Day Ahead – BoE and ECB meetings
No policy changes are expected at the Bank of England with the Bank rate kept unchanged at 3.75%. After the knife-edge 5-4 vote last time, a 7-2 split is expected, though Ramsden could vote for a cut which would be dovish and hit sterling. Recent data has been mildly hawkish with stronger-than-expected GDP and PMIs, plus still sticky inflation. Wage growth is falling but is not deteriorating quickly enough to justify another rate cut. Policy is nearing neutral so decisions on more easing are becoming an even closer call on the already divided MPC. There’s currently around a 20% chance of a March rate cut and 36bps in total for 2026, much less than 50bps priced in a few weeks ago.

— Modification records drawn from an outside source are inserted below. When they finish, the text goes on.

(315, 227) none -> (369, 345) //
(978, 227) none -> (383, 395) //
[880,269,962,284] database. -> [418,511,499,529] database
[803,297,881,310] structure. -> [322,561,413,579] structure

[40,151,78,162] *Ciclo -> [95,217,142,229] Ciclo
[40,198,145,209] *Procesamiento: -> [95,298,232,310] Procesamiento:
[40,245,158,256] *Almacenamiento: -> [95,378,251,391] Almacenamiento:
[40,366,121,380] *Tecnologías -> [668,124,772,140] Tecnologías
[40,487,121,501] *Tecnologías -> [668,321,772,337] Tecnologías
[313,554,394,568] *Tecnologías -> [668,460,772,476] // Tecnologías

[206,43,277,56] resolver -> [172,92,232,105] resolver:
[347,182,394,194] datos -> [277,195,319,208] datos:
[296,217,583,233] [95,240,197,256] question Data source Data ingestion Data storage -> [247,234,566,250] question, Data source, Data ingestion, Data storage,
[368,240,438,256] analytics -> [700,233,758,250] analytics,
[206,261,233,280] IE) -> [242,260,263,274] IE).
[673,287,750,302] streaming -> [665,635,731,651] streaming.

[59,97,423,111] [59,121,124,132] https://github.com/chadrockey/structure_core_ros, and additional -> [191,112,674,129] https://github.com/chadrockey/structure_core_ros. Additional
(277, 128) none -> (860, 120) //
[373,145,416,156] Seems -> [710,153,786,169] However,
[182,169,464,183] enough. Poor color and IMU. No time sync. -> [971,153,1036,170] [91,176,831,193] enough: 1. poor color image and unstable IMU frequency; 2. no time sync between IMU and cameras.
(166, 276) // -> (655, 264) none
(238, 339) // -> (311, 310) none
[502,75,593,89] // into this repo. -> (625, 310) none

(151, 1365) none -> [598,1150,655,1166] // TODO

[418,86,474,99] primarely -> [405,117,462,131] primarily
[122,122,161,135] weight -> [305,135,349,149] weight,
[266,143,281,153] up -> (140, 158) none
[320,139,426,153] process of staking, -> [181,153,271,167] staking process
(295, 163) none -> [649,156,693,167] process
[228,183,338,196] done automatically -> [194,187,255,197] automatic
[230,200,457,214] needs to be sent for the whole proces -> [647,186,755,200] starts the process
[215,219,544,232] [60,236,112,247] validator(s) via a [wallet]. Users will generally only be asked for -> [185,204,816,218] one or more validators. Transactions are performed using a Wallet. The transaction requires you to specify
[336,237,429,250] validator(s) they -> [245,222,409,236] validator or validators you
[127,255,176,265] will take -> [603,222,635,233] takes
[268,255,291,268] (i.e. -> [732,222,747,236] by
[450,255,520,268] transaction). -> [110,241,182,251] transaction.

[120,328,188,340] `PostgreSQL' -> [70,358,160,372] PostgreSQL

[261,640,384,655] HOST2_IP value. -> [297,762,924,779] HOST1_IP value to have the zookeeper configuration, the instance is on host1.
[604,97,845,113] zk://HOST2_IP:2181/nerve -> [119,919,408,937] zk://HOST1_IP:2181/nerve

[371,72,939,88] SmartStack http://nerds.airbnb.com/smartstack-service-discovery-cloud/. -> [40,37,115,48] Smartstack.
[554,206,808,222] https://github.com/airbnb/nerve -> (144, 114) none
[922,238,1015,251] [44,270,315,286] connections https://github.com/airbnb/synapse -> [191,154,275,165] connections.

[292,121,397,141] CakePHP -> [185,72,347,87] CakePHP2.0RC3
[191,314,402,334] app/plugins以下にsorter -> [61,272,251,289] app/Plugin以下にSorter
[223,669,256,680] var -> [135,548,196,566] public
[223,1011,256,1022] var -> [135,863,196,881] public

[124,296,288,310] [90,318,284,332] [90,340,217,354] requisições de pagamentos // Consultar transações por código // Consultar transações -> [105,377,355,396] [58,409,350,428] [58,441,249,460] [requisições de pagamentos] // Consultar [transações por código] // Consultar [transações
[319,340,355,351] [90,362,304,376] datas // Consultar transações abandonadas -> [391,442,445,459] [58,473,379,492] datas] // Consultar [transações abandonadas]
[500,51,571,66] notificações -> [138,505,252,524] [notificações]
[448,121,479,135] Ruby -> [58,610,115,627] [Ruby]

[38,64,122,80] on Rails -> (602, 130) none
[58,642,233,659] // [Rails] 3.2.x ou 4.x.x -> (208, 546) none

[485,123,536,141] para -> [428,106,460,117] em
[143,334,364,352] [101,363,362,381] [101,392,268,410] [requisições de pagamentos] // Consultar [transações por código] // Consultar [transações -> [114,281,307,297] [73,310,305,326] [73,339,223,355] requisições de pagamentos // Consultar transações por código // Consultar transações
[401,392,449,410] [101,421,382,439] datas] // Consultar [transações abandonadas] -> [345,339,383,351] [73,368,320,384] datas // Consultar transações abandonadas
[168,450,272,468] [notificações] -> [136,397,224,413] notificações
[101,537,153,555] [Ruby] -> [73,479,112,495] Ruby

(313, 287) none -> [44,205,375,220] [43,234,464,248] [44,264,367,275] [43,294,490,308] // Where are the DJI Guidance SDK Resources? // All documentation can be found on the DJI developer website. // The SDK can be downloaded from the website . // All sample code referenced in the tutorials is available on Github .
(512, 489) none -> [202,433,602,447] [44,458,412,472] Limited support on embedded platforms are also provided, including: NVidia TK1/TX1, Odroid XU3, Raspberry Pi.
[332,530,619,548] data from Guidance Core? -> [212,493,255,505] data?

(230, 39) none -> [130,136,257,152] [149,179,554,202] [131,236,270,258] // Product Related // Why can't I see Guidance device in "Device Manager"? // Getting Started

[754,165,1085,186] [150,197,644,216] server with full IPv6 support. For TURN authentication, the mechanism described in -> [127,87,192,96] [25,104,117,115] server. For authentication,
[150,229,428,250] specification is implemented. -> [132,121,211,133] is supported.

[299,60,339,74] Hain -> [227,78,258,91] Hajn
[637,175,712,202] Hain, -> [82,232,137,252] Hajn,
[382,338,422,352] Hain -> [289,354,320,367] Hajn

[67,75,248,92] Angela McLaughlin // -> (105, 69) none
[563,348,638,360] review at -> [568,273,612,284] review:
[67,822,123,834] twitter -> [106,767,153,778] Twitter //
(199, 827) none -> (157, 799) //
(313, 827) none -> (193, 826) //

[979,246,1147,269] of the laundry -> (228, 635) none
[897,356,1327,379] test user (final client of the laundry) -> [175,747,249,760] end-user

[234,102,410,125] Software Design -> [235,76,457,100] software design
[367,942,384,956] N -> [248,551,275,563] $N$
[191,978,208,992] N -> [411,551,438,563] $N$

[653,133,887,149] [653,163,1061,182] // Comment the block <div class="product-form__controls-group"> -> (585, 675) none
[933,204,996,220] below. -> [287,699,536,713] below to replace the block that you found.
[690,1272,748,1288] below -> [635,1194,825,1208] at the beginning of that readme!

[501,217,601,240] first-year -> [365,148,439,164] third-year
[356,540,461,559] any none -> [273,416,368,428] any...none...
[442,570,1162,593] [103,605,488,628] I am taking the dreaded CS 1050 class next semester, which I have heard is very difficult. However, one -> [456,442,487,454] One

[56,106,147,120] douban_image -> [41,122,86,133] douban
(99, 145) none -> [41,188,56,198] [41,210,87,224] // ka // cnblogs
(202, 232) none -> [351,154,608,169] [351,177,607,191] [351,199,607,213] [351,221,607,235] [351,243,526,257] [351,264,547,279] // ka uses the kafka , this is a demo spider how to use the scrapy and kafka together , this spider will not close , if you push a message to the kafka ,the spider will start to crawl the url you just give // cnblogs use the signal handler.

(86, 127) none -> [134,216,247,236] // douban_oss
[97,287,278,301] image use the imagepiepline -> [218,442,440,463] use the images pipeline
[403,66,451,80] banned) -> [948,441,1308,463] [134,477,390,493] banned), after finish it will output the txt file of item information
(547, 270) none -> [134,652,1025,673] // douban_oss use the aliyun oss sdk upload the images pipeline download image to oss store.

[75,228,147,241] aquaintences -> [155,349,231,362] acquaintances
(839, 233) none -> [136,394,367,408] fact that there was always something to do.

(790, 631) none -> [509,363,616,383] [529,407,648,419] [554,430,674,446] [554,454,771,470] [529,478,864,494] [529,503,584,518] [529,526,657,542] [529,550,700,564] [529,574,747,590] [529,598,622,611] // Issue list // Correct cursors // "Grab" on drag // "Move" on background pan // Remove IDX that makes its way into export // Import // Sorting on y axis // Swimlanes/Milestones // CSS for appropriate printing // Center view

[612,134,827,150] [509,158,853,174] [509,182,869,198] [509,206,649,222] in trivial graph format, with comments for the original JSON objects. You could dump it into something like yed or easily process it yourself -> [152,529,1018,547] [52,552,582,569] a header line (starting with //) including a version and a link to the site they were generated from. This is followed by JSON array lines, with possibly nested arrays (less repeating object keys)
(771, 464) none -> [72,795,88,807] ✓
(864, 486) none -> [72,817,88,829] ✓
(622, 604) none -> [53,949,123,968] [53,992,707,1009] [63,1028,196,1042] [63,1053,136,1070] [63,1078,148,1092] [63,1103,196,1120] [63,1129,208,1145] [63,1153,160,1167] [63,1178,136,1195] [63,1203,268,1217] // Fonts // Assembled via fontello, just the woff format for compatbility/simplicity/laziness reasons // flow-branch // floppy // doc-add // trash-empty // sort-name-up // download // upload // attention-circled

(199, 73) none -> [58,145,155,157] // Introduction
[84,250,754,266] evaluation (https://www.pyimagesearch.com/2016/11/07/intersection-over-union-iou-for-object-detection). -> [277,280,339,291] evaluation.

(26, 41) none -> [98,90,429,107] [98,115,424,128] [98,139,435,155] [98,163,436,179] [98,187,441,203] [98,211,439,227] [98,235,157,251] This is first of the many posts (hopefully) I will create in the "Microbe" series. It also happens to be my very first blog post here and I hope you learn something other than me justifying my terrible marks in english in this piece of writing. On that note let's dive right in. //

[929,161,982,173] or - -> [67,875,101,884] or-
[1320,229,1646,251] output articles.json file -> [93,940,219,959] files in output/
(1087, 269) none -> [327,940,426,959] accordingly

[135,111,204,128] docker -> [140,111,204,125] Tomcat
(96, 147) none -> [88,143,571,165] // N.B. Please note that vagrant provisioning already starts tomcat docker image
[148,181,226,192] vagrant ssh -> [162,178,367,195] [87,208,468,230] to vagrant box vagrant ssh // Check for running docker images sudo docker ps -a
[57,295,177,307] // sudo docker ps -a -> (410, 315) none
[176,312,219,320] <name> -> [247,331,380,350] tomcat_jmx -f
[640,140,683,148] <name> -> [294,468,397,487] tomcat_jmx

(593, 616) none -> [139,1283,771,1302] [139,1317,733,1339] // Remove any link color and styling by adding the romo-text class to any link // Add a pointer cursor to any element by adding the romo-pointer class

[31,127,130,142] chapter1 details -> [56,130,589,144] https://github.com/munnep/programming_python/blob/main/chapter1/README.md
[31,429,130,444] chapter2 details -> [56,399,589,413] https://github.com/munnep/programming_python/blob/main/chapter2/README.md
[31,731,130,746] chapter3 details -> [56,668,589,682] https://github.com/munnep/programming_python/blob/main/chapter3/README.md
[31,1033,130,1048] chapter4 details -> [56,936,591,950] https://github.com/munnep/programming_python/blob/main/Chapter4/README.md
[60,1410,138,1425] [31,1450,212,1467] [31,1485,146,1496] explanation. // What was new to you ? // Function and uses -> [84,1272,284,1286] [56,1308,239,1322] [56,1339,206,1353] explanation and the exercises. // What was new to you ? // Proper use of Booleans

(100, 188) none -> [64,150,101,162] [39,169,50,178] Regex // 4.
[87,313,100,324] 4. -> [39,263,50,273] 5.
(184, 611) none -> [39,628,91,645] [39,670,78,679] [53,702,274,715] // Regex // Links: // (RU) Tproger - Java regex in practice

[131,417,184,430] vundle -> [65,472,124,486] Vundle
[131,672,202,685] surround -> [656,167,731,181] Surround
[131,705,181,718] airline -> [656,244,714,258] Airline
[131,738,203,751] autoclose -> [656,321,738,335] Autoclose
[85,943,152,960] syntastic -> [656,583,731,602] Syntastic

ECB policy is currently in a ‘good place’ which means the bank is fully expected to leave the deposit rate steady at 2%. Inflation is stable around 2%, though the latest headline print did dip as expected to 1.7%. Less volatile core is stable, and growth is better than forecast in Germany, Spain and Italy. President Lagarde is likely to keep the data dependent, meeting-by-meeting stance. Questions around the stronger euro may not materialise with this week’s dollar rebound, but in any event, are very likely be swatted away with a neutral Lagarde answer. There may not be any big market reaction.
Chart of the Day – EUR/USD pulls back to support
The euro enjoyed a bullish upside move at the end of last month which it took above the September high at 1.918 and to a multi-year, near four-year top at 1.2082. But the very bearish weekly candle warned of a correction. The latest pullback has dragged momentum back to neutral with an RSI hovering just above the threshold at 50. The latest consolidation has found support around the upper bound of the prior 1.14/1.18 range, which capped prices in late December and July last year. Prices are now neutral, with support at the 50-day SMA at 1.1719 and near-term resistance at 1.1850 and 1.1918.